DDK : Pouvez-vous nous définir la mission du district des forêts ?Mouhoub Hocine : Le district des forêts a pour rôle essentiel dans le passé, la protection des forêts déjà existantes contre les incendies et les délits (entendre par là, la coupe de bois illicite, etc…), le reboisement des forêts dégradées par les forces de la nature, ou les effets du temps, ou simplement par la volonté humaine et enfin la création de nouvelles forêts par la plantation.
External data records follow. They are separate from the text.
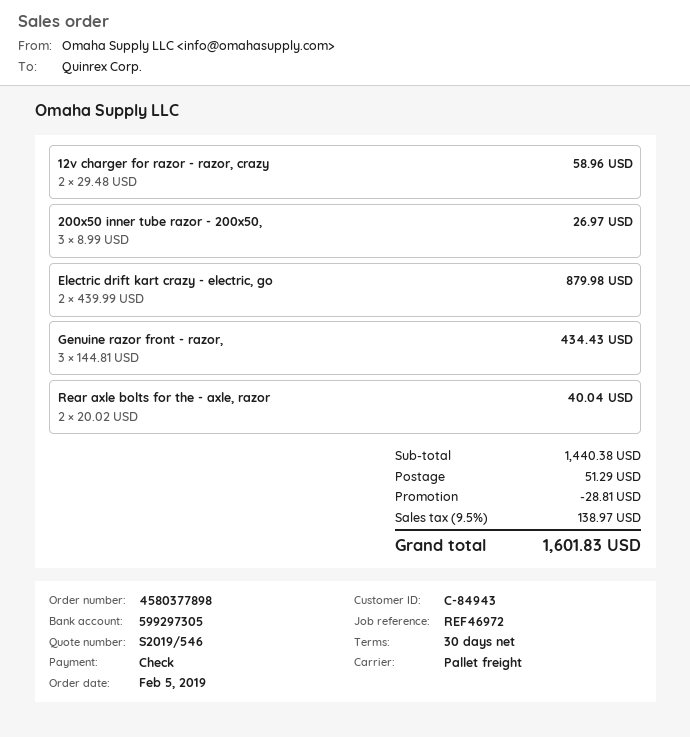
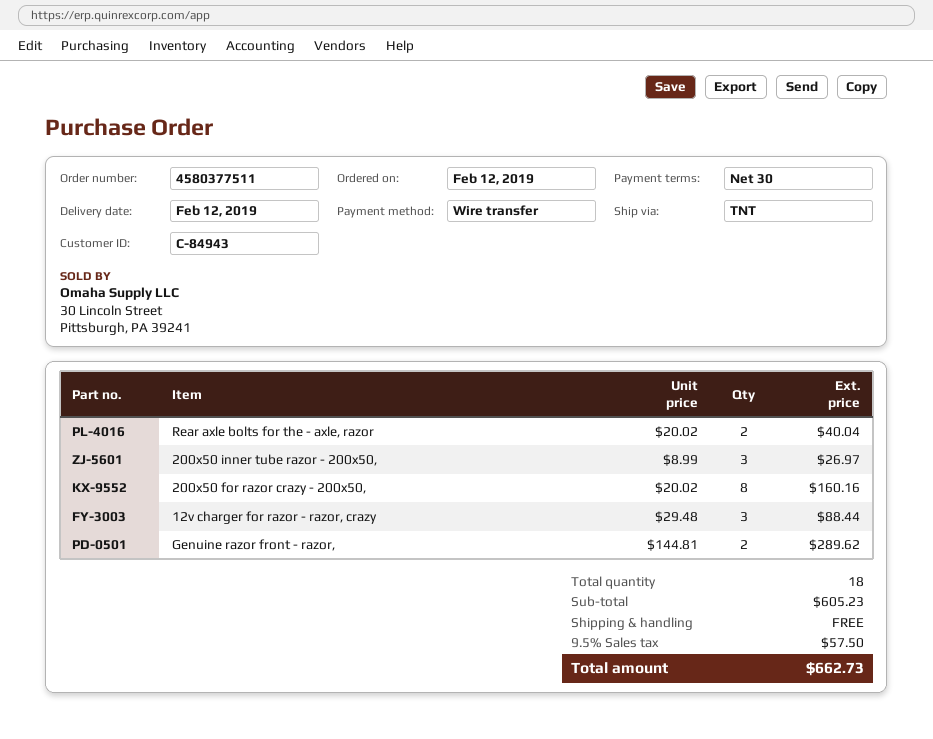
order number: 4580377898 -> 4580377511
order date: 2019-02-05 -> 2019-02-12
payment method: cheque -> bank transfer
shipping method: pallet freight -> TNT
12v charger for razor - razor, crazy: 2 x 29.48 = 58.96 -> 3 x 29.48 = 88.44
Electric drift kart crazy - electric, go: 2 x 439.99 = 879.98 -> none
Genuine razor front - razor,: 3 x 144.81 = 434.43 -> 2 x 144.81 = 289.62
200x50 for razor crazy - 200x50,: none -> 8 x 20.02 = 160.16
subtotal: 1440.38 -> 605.23
discount: 28.81 -> none
shipping: 51.29 -> 0.00
tax: 9.5% = 138.97 -> 9.5% = 57.50
total: 1601.83 -> 662.73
Et comment expliquez-vous la participation inhabituelle des districts des forêts au développement du monde rural ?En effet, depuis 2003 notre champ d’intervention est élargi au développement du monde rural dans le cadre du projet de proximité de développement rural (PPDR). Cette nouvelle mission des districts consiste en la création et le suivi des programmes de développement économique et social des communautés rurales tels que la mise en valeur des terres, la plantation d’arbres fruitiers, le captage des eaux, l’ouverture ou l’aménagement des pistes, la création d’élevage animal… enfin tout ce qui est productif de richesses et d’emplois ou qui améliore le bien-être des populations en zones rurales.

Quels ont été les programmes que vous avez réalisés et ceux en perspective ?Trois programmes ont été lancés en 2003 et ont connus un taux d’avancement appréciable dans les réalisations. Ils concernent Ighil Mélouléle dans la commune de M’cisna, Thaddarth Mokrane dans la commune de Timezrit et Taazibth dans la commune de Béni Maouche. Pour les programmes en gestation, nous venons de prospecter deux sites dans la commune de Bouhamza, l’un est situé à Tansaout et l’autre à Sahel.